There is strong evidence that in certain bacteria GPATs and AGPATs belonging to the large lysophospholipid acyltransferase superfamily (pfam01553, COG0204 or COG2937) have their active site at the cytosolic side of the cytosolic membrane [3–7]. As for eukaryotes, the traditional view is that all acylation reactions in the biosynthesis of PA and triacylglycerides (TAGs) as well as the further elaboration of GPLs occur on the cytosolic side of membranes (or else, the matrix side of chloroplasts) [1,8,9] but some notable exceptions may exist. Recent data indicate that the active site of some membrane bound O-acyltransferases (MBOATs) probably resides in the ER lumen. According to the Pfam database (http://pfam.xfam.org/) this pfam03062 family of multispan integral membrane proteins presently comprises 16226 sequences belonging to 9933 bacterial and eukaryotic organisms [10]. Many MBOAT proteins acylate lipids such as cholesterol, diacylglycerol (DAG), or lyso-GPLs, but some acylate ER lumenal secretory proteins such as Hedgehog, Wnt, Ghrelin and yeast glycosylphosphatidylinositol (GPI) anchored proteins [11–15]. Likewise biochemical investigations localize the highly conserved putative active site His residue of MBOAT proteins to the ER lumen [10,16–20]. Moreover, the GPI biosynthetic intermediate PI-Glucosamine is acylated on the inositol moiety in the ER lumen and lyso-GPI anchors are acylated in the lumen of the Golgi, reactions achieved by two acyltransferases not belonging to the MBOAT family [21,22]. Acyl-CoA dependent acylation reactions in the lumen of the secretory apparatus imply that acyl-CoA or its acyl group may have to be transported through organellar membranes. Such transport is well documented for the import of fatty acids into mitochondria and peroxisomes, whereby in this latter case it is unclear if acyl-CoA or only acyls are crossing the membrane [23,24]. No acyl-CoA transporters however have been described for the ER or Golgi. Besides, the non-specific GPL flippase of the ER has not yet been identified genetically [6,25] although the genes encoding the flippases for aminophospholipids at the plasma membrane and Golgi and their antagonists, the scramblases of the plasma membrane are well characterized [6,25].
Results and Discussion
Generation of a multispan protein E-MAP for detection of lipid flippases
Here we report on a genetic screen aiming at the detection of genes required for the transfer of GPLs, acyl-CoAs, other acyls or GPl intermediates across organellar membranes.

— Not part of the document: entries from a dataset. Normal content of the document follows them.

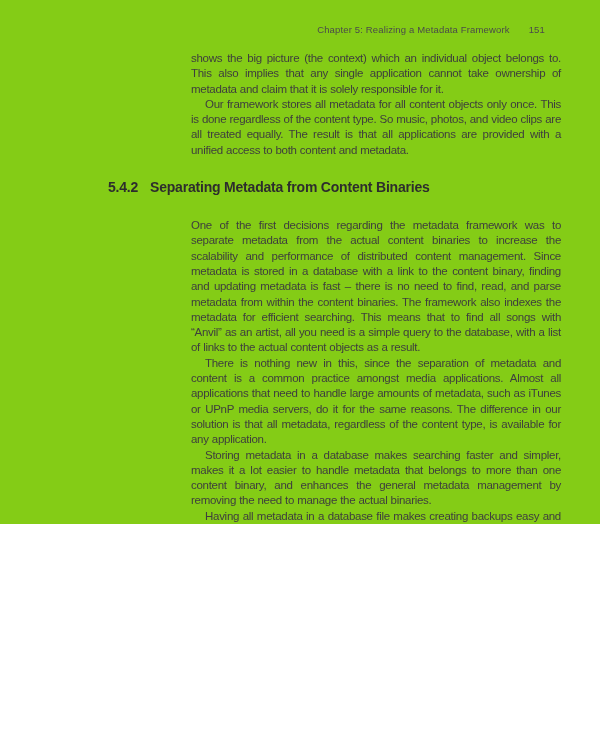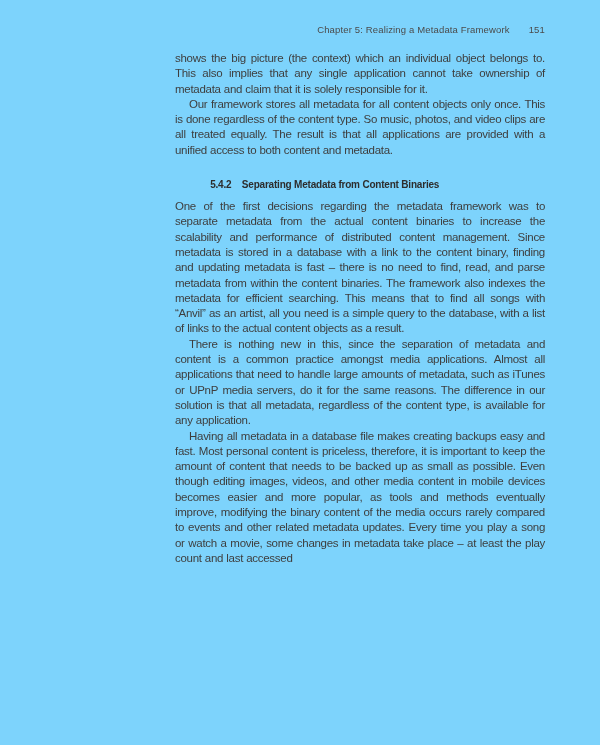--- a/index.html
+++ b/index.html
@@ -3,22 +3,22 @@
 <meta charset="utf-8">
 <style>
   html, body {
     margin: 0;
     padding: 0;
     background: #ffffff;
   }
   .page {
     position: relative;
     width: 600px;
-    height: 745px;
-    background: #7dd3fc;
+    height: 524px;
+    background: #84cc16;
     font-family: "Liberation Sans", sans-serif;
     overflow: hidden;
   }
   .running-head {
     position: absolute;
     top: 24px;
     left: 0;
     width: 545px;
     text-align: right;
     font-size: 9.5px;
@@ -26,45 +26,44 @@
     color: #4b4b4b;
     letter-spacing: 0.15px;
   }
   .running-head .pageno {
     display: inline-block;
     margin-left: 19px;
     color: #4b4b4b;
   }
   .content {
     position: absolute;
-    left: 92px;
+    left: 108px;
     top: 51px;
     width: 455px;
     color: #3e3e3e;
   }
   .content p {
     margin: 0 0 0 83px;
     width: 370px;
     text-align: justify;
     font-size: 11.5px;
     line-height: 15.3px;
     letter-spacing: -0.28px;
     word-spacing: 0.2px;
   }
   .content p.indent {
     text-indent: 14px;
   }
   .section-heading {
-    margin: 21px 0 9px 0;
-    font-size: 10px;
+    margin: 21px 0 23px 0;
+    font-size: 14px;
     font-weight: bold;
     color: #2d2d2d;
     letter-spacing: -0.2px;
     white-space: nowrap;
-    text-align: center;
   }
   .section-heading .num {
     display: inline-block;
     min-width: 42px;
   }
 </style>
 </head>
 <body>
 
 <div class="page">
@@ -77,17 +76,18 @@
 
     <p>shows the big picture (the context) which an individual object belongs to. This also implies that any single application cannot take ownership of metadata and claim that it is solely responsible for it.</p>
     <p class="indent">Our framework stores all metadata for all content objects only once. This is done regardless of the content type. So music, photos, and video clips are all treated equally. The result is that all applications are provided with a unified access to both content and metadata.</p>
 
     <div class="section-heading">
       <span class="num">5.4.2</span><span>Separating Metadata from Content Binaries</span>
     </div>
 
     <p>One of the first decisions regarding the metadata framework was to separate metadata from the actual content binaries to increase the scalability and performance of distributed content management. Since metadata is stored in a database with a link to the content binary, finding and updating metadata is fast – there is no need to find, read, and parse metadata from within the content binaries. The framework also indexes the metadata for efficient searching. This means that to find all songs with “Anvil” as an artist, all you need is a simple query to the database, with a list of links to the actual content objects as a result.</p>
     <p class="indent">There is nothing new in this, since the separation of metadata and content is a common practice amongst media applications. Almost all applications that need to handle large amounts of metadata, such as iTunes or UPnP media servers, do it for the same reasons. The difference in our solution is that all metadata, regardless of the content type, is available for any application.</p>
+    <p class="indent">Storing metadata in a database makes searching faster and simpler, makes it a lot easier to handle metadata that belongs to more than one content binary, and enhances the general metadata management by removing the need to manage the actual binaries.</p>
     <p class="indent">Having all metadata in a database file makes creating backups easy and fast. Most personal content is priceless, therefore, it is important to keep the amount of content that needs to be backed up as small as possible. Even though editing images, videos, and other media content in mobile devices becomes easier and more popular, as tools and methods eventually improve, modifying the binary content of the media occurs rarely compared to events and other related metadata updates. Every time you play a song or watch a movie, some changes in metadata take place – at least the play count and last accessed</p>
 
   </div>
 
 </div>
 
 </body></html>

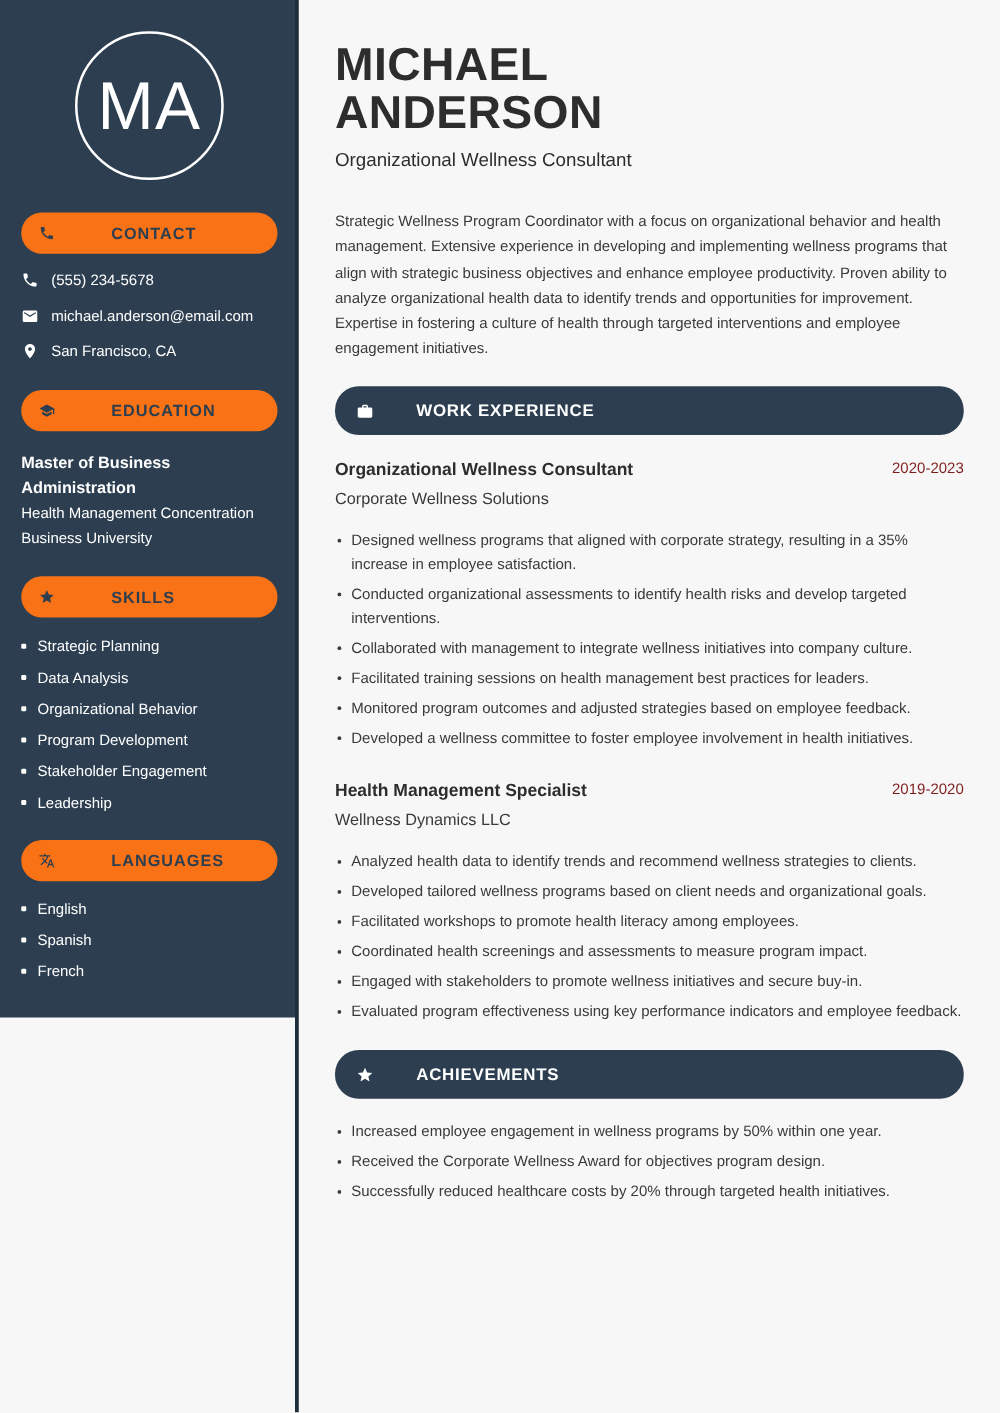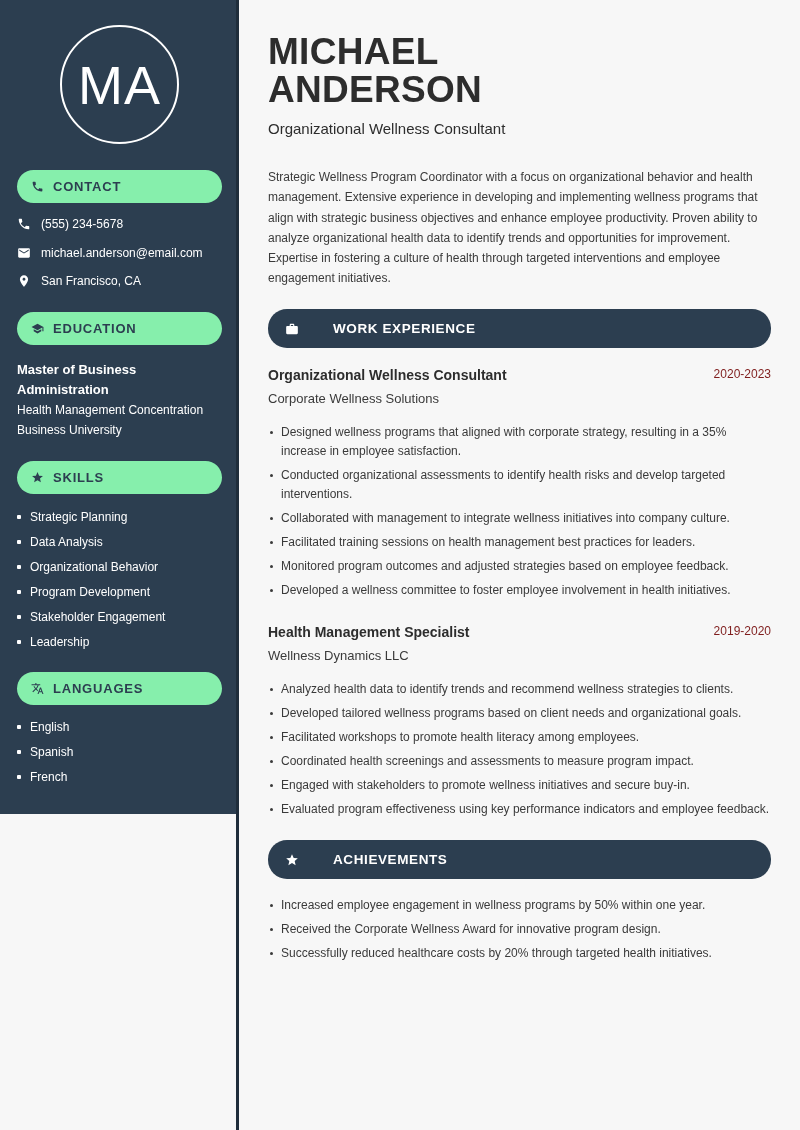--- a/index.html
+++ b/index.html
@@ -21,23 +21,23 @@
       background: #1f2d3b;
     }
     .monogram {
       position: absolute; left: 60px; top: 25px; width: 119px; height: 119px;
       border: 2.5px solid #ffffff; border-radius: 50%;
       display: flex; align-items: center; justify-content: center;
       font-size: 54px; font-weight: 500; letter-spacing: 1px; color: #ffffff;
     }
     .pill {
       position: absolute; left: 17px; width: 205px; height: 33px;
-      background: #86efac; border-radius: 17px;
+      background: #f97316; border-radius: 17px;
       display: flex; align-items: center; padding-left: 14px;
-      color: #2c3e50; font-weight: bold; font-size: 13px; letter-spacing: 0.8px;
+      color: #2c3e50; font-weight: bold; font-size: 13px; letter-spacing: 0.8px; gap: 36px;
     }
     .pill .icon { width: 13px; height: 13px; margin-right: 9px; display: inline-flex; align-items: center; justify-content: center; }
     .pill svg { width: 13px; height: 13px; fill: #2c3e50; }
     .contact-row {
       position: absolute; left: 17px; display: flex; align-items: center;
       font-size: 12px; color: #ffffff;
     }
     .contact-row .icon { width: 14px; height: 14px; margin-right: 10px; display: inline-flex; align-items: center; justify-content: center; }
     .contact-row svg { width: 14px; height: 14px; fill: #ffffff; }
     .edu-degree { position: absolute; left: 17px; top: 360px; width: 200px; font-size: 13px; font-weight: bold; line-height: 20px; color: #ffffff; }
@@ -224,15 +224,15 @@
 <div class="bar" style="top:840px">
   <span class="icon">
     <svg viewBox="0 0 24 24">
         <path d="M12 2l2.9 6.6 7.1.6-5.4 4.7 1.6 7L12 17.3 5.8 20.9l1.6-7L2 9.2l7.1-.6z"></path>
       </svg>
   </span>
   <span>ACHIEVEMENTS</span>
 </div>
 <ul class="bullets" style="top:896px">
   <li>Increased employee engagement in wellness programs by 50% within one year.</li>
-  <li>Received the Corporate Wellness Award for innovative program design.</li>
+  <li>Received the Corporate Wellness Award for objectives program design.</li>
   <li>Successfully reduced healthcare costs by 20% through targeted health initiatives.</li>
 </ul>
 
 </body></html>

We argued that such lipid flipping transporters might be redundant, in part explaining why they have not yet been identified genetically. We also hypothesized that any growth phenotype due to a lack of some lipid flipping activity in a double mutant may be enhanced if the corresponding lipid is made in reduced amounts. We further assumed that, similar to already characterized lipid flipping transporters [26,27] lipid flippases would need to have multiple transmembrane domains (TMDs), i.e. belong to the so called multispan proteins (MSPs). We thus set out to create an E-MAP from a set of 629 strains harboring a deletion or mutation in a MSP with the intent to compare the fitness of double mutants in the absence or presence of Cerulenin, a relatively specific inhibitor of the FA synthase. In the following these E-MAPs are called MSP-E-MAP and MSP/C-E-MAP (C for Cerulenin), respectively. Indeed, all known membrane lipids except for ergosterol contain FAs or derivatives of them. The MSP set contained numerous proteins with 2–14 and in rare cases up to 22 predicted TMDs (Fig 1A). For 340 genes, the gene product had been localized at a particular subcellular location (Fig 1B, S1 Table). Our MSP-E-MAP set was also subdivided manually into 11 different functional categories and was strongly enriched in transporters and lipid biosynthetic enzymes (S1 Table). After data clean up (S3_supplemental material, materials and methods) the MSP- or MSP/C-E-MAPs contained 606 or 654 significant negative, and 877 or 896 significant positive interactions, respectively (unadjusted P value <0.005, see S3_supplemental material, materials and methods)(Fig 2A and 2B; S2B Table).
Quality of E-MAP data
When comparing (in May 2015) the genetic interactions with those reported by the Krogan and Boone labs, our MSP-E-MAP tested 92’496 genetic interactions not tested before (Fig 1C). E-MAPs require that the 543 genes of the set be deleted once in the MATa background to generate the array, once in the MATα background to generate the query set. After removal of noisy strains (see S3 Text, Materials and Methods) the significant S scores obtained in reciprocal [query A x array B] and [query B x array A] crosses where strongly correlated in the MSP-E-MAP (Fig 1D) as well as the MSP/C-E-MAP (Fig 1E). Significant positive interactions were found in both MSP/C- and MSP-E-MAP, but in the former some clustered along x- and y-axes, hence were not found in reciprocal crosses (Fig 1E; S1A–S1D Fig (Processing of raw E-MAP data)). This may be caused by additional noise due to the addition of Cerulenin but we can’t exclude that there is a biological significance to this phenomenon. To ascertain reproducibility, part of the E-MAP was repeated, i.e. 84 randomly chosen queries were once more crossed with all arrays and analyzed both in the presence and absence of Cerulenin. As seen in Fig 1F, 1G and S2 Fig (Reproducibility of correlations of the MSP-E-MAP and MSP/C-E-MAP), the S scores and correlations of the first complete and the second partial E-MAP were highly correlated, and became even much more correlated when only significant values were considered.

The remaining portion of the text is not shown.